А потом Григорий вспоминает рассказ Ерохи о несостоявшейся женитьбе, когда богатый отец невесты кобелей спустил на сватов, а дочку выдал в соседнее село, где она умерла при родах. «И я с той поры умер», – смиренно заканчивает Ероха, а Григорий так и не насмелится спросить, помнит ли тот имя девушки.
В романе «Кулаки» другой конюх, Охрим, великий знаток лошадей.

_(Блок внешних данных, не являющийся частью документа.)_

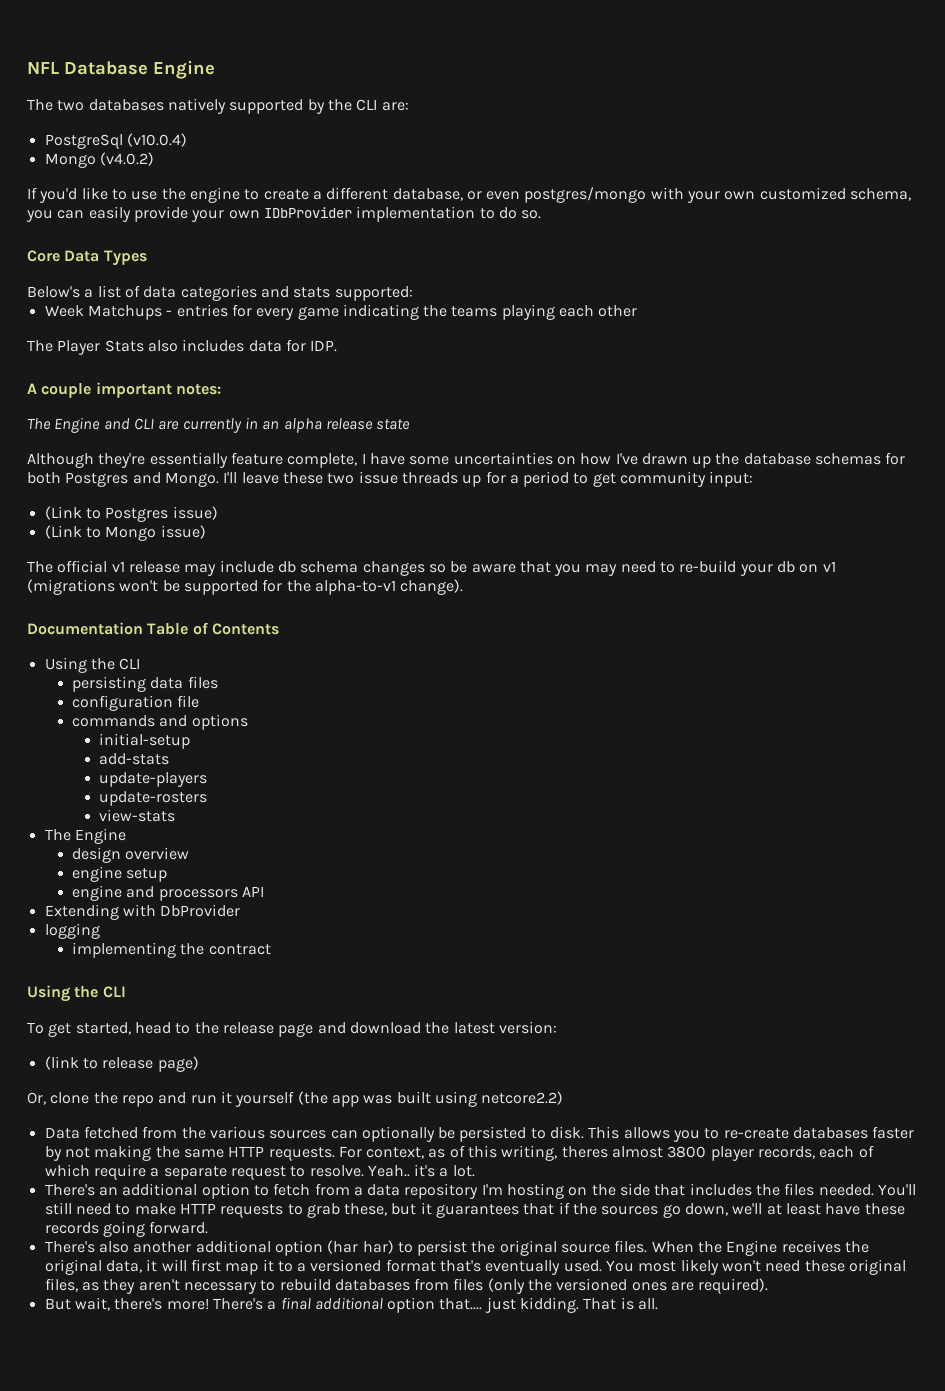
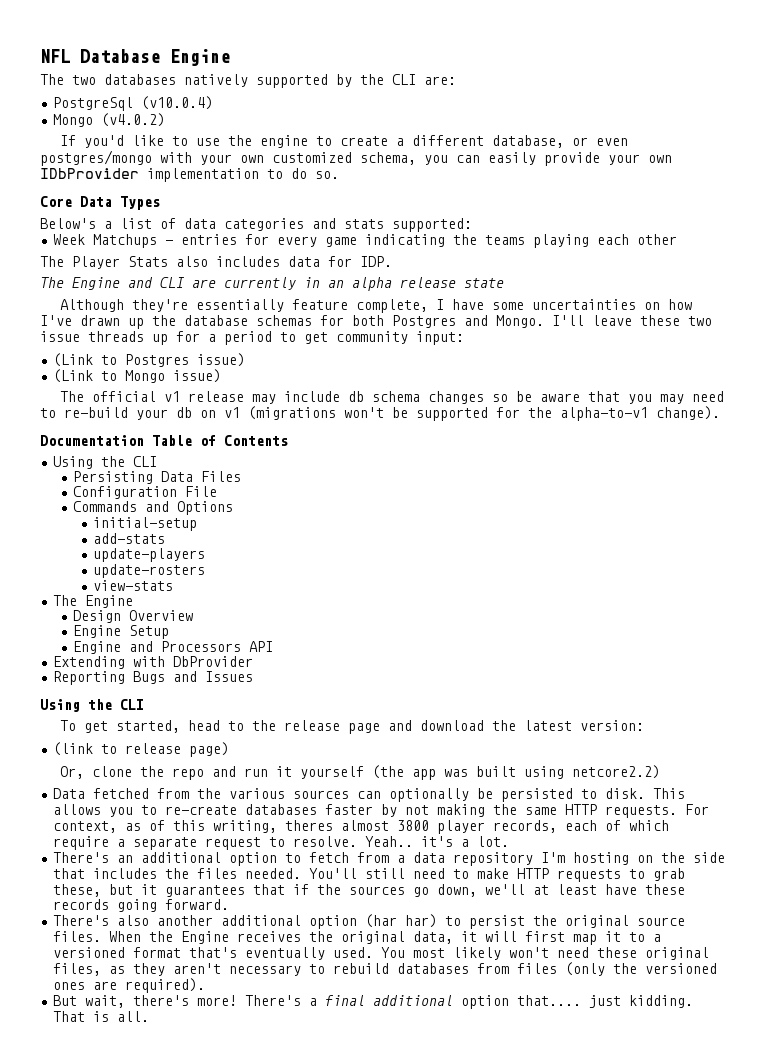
[27,382,221,398] // A couple important notes: -> (392, 261) none
[71,676,218,692] [71,695,200,711] [71,714,248,730] persisting data files // configuration file // commands and options -> [73,471,242,484] [73,486,218,499] [73,501,234,515] Persisting Data Files // Configuration File // Commands and Options
[71,847,190,863] [71,866,168,882] [71,885,238,901] design overview // engine setup // engine and processors -> [73,610,194,623] [73,625,170,639] [73,641,242,654] Design Overview // Engine Setup // Engine and Processors
[44,923,100,939] [71,942,271,958] logging // implementing the contract -> [53,671,254,685] Reporting Bugs and Issues

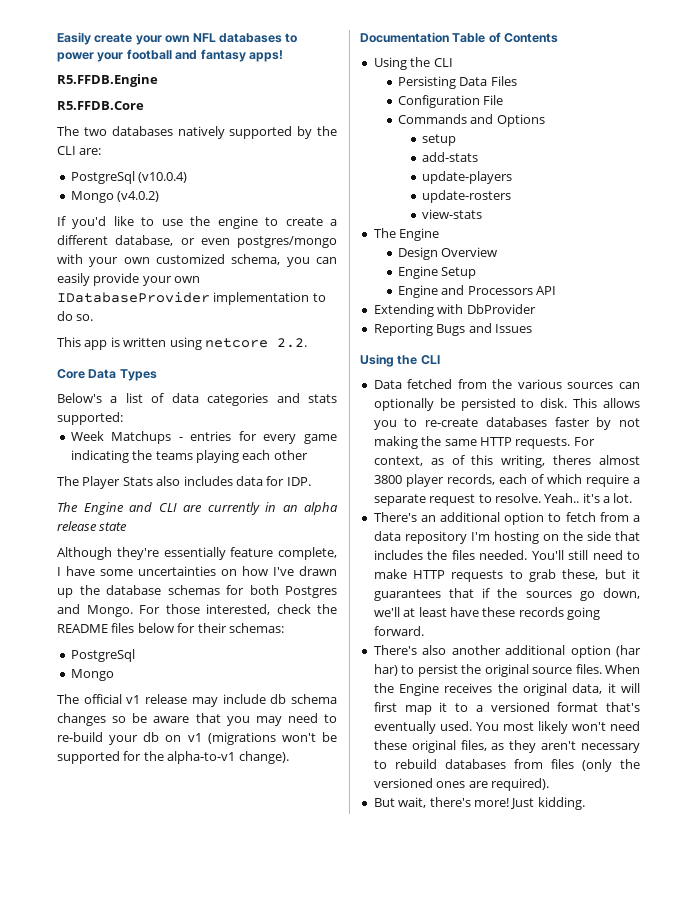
[40,49,230,66] NFL Database Engine -> [57,32,298,45] [57,49,283,62] [57,74,158,87] [57,101,144,110] Easily create your own NFL databases to power your football and fantasy apps! // R5.FFDB.Engine // R5.FFDB.Core
[40,168,139,179] IDbProvider -> [57,292,210,303] IDatabaseProvider
(339, 175) none -> [57,337,307,350] // This app is written using netcore 2.2.
[552,315,712,326] [40,331,464,345] [53,353,246,367] [53,369,222,383] I'll leave these two issue threads up for a period to get community input: // (Link to Postgres issue) // (Link to Mongo issue) -> [139,604,337,615] [57,623,284,633] [70,649,135,662] [70,669,114,681] For those interested, check the README files below for their schemas: // PostgreSql // Mongo
[93,517,198,531] initial-setup -> [421,134,456,146] setup
[60,720,645,734] [53,742,230,757] [60,765,661,780] // To get started, head to the release page and download the latest version: // (link to release page) // Or, clone the repo and run it yourself (the app was built using netcore2.2) -> (440, 360) none
[245,995,694,1009] [53,1011,150,1022] There's a final additional option that.... just kidding. That is all. -> [510,797,585,810] Just kidding.

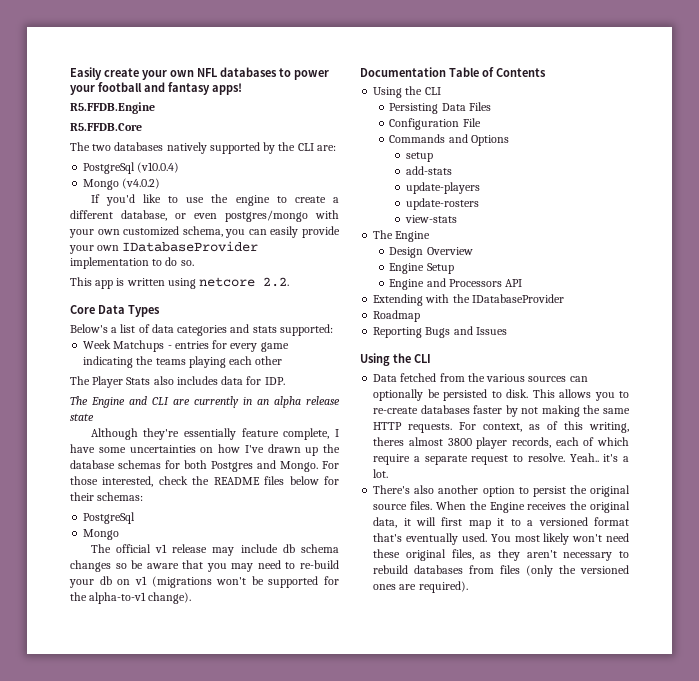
[466,304,536,314] DbProvider -> [452,294,564,303] [373,310,421,322] the IDatabaseProvider // Roadmap
[373,512,640,525] [373,531,640,544] [373,550,640,560] [373,569,640,582] [373,588,640,601] [373,607,600,620] [373,626,424,636] // There's an additional option to fetch from a data repository I'm hosting on the side that includes the files needed. You'll still need to make HTTP requests to grab these, but it guarantees that if the sources go down, we'll at least have these records going forward. -> (389, 473) none
[505,645,641,658] [373,664,398,676] additional option (har har) -> [482,486,515,497] option
[373,797,585,810] // But wait, there's more! Just kidding. -> (468, 587) none

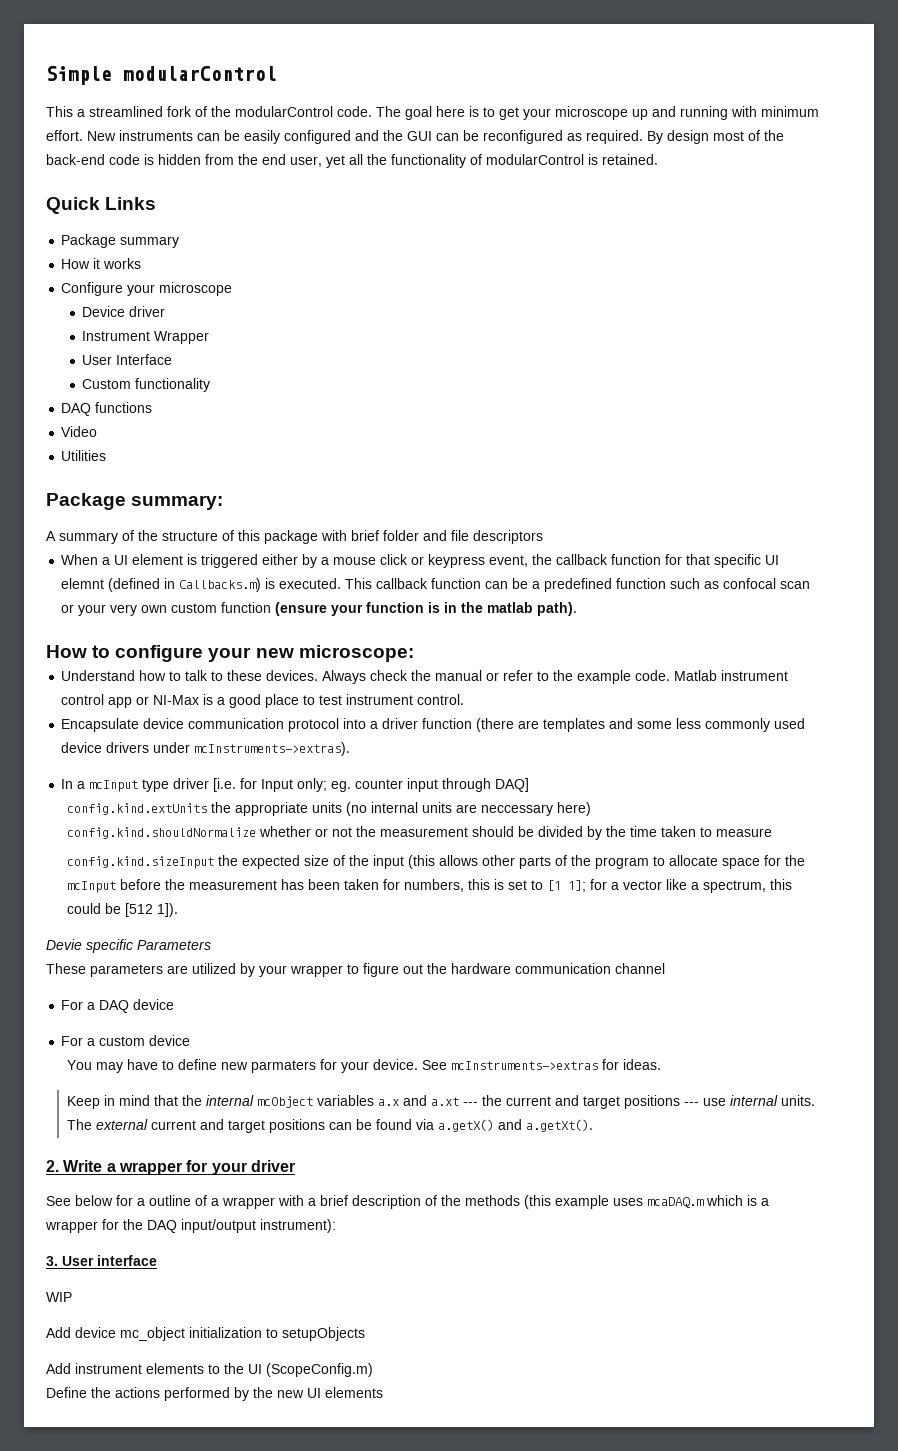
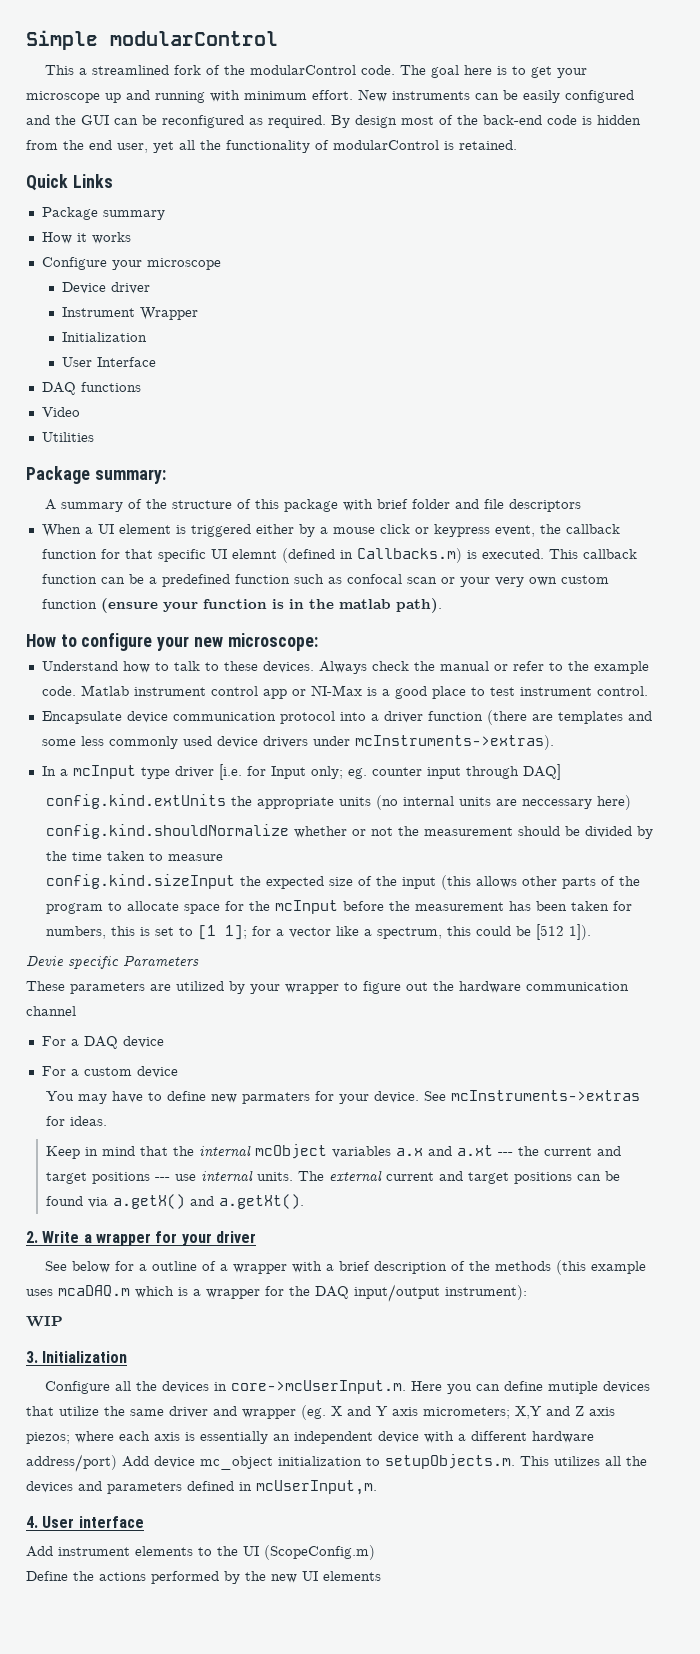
(210, 337) none -> [62,332,148,342] // Initialization
[82,378,211,392] // Custom functionality -> (157, 362) none
[46,1255,157,1266] [46,1292,72,1302] 3. User interface // WIP // -> [26,1316,63,1327] [26,1351,128,1363] [45,1380,651,1394] [26,1405,615,1420] [26,1431,594,1444] [26,1454,117,1472] WIP // 3. Initialization // Configure all the devices in core->mcUserInput.m. Here you can define mutiple devices that utilize the same driver and wrapper (eg. X and Y axis micrometers; X,Y and Z axis piezos; where each axis is essentially an independent device with a different hardware address/port)
[282,1327,365,1341] setupObjects -> [385,1454,647,1469] [26,1480,377,1495] [26,1516,144,1528] setupObjects.m. This utilizes all the devices and parameters defined in mcUserInput,m. // 4. User interface

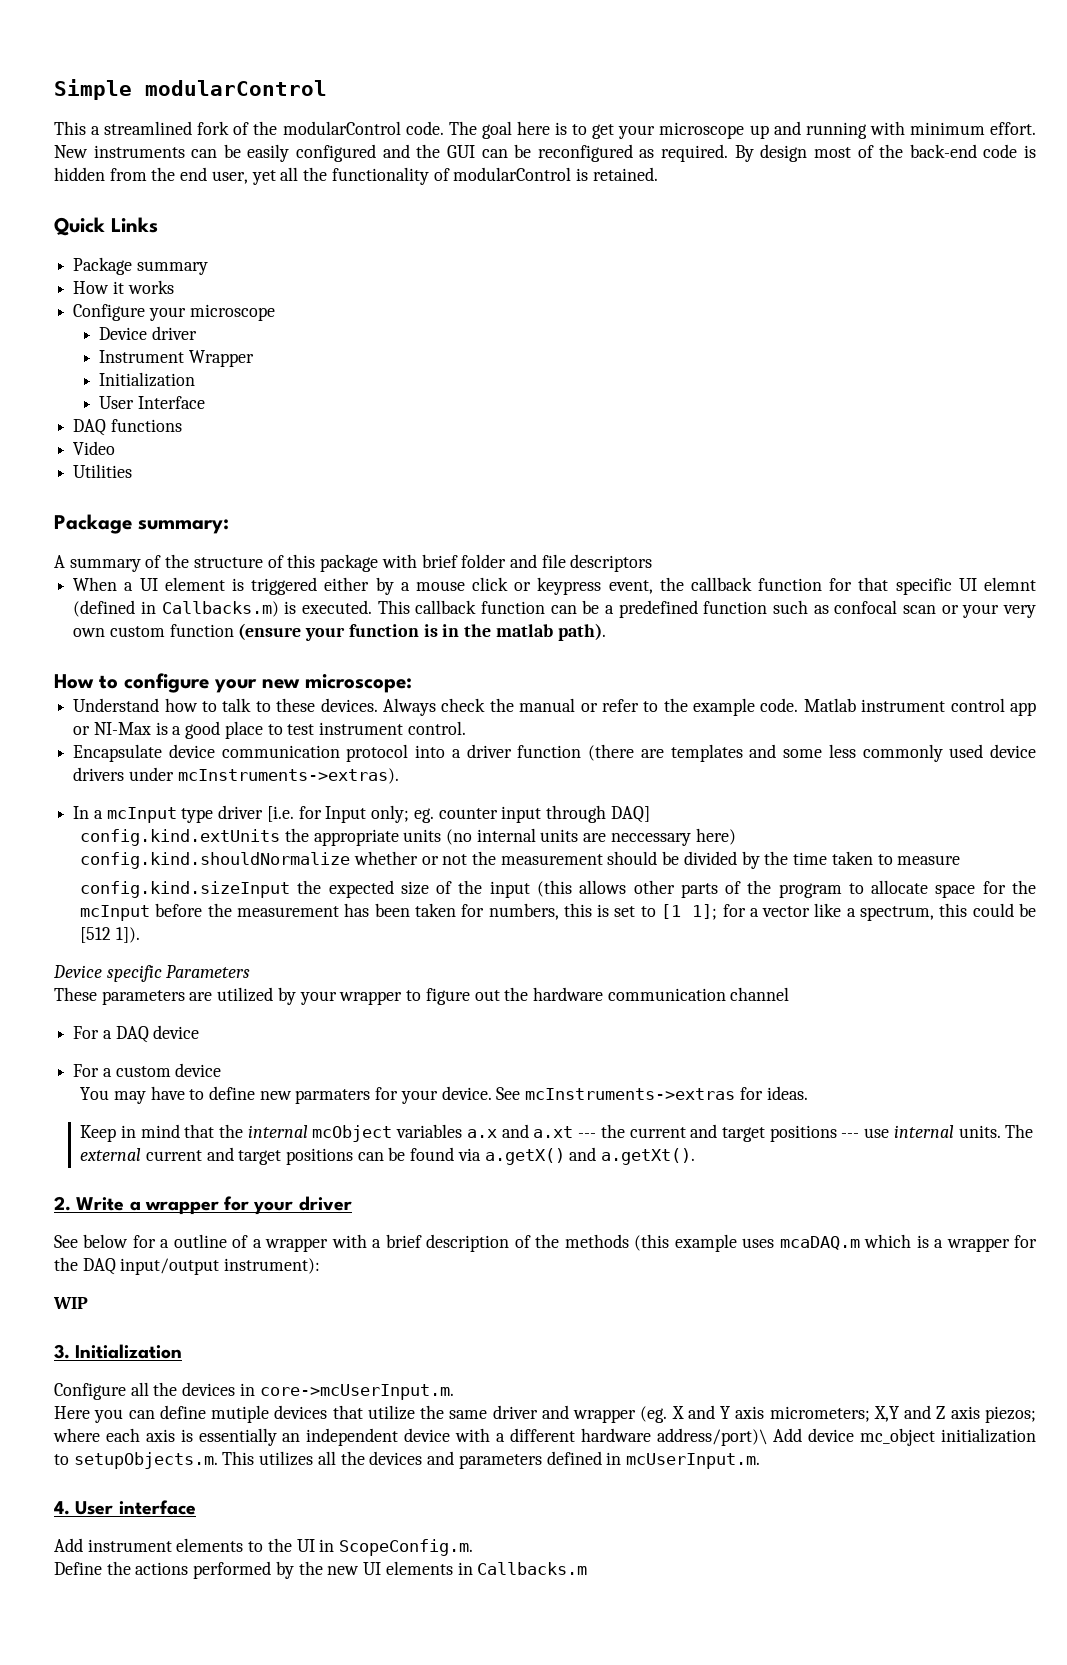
[26,956,64,966] Devie -> [53,965,102,978] Device
(407, 1387) none -> (454, 1392) //
[26,1454,117,1472] address/port) -> [656,1428,768,1446] address/port)\
[256,1480,377,1495] mcUserInput,m. -> [625,1453,760,1469] mcUserInput.m.
[264,1545,375,1560] (ScopeConfig.m) -> [319,1539,474,1556] in ScopeConfig.m.
(381, 1576) none -> [457,1562,588,1575] in Callbacks.m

Прибывший в гости к товарищу за полста верст Мирон Курбатов боится, что загнал жеребца. «Охрим скинул сбрую, правым ухом припал к груди лошади, долго слушал, поднял голову, улыбнулся:
– Оклематся, ежели бы загнал, в грудях у него сильный был бы стук.
В тепле протру, да болтанку сделаю, да настоев добавлю. Я, Мирон Демьяныч, с того света лошадей добывал, так что не горюй».
Время действия большинства произведений «Сибирского романа» песенным не назовешь, но в нескольких местах коллективная песня возникает как защита, спасение, потому что если не запоешь, то завоешь от горя и безысходности. Песни народные, проголосные, почти забытые…
Николай Ольков, один из старейших писателей Сибири, внес в творимую многими поколениями литературную «Сибириаду» свою выстраданную лепту. Дело за читателем, доброжелательным и своенравным.
Юрий Наздеркин
Москва
*«Сибирский роман Николая Олькова». В пяти книгах. Барнаул, «Новый формат». 2020 год.
**В. И. Ленин, ПСС. Т. 44, стр. 155.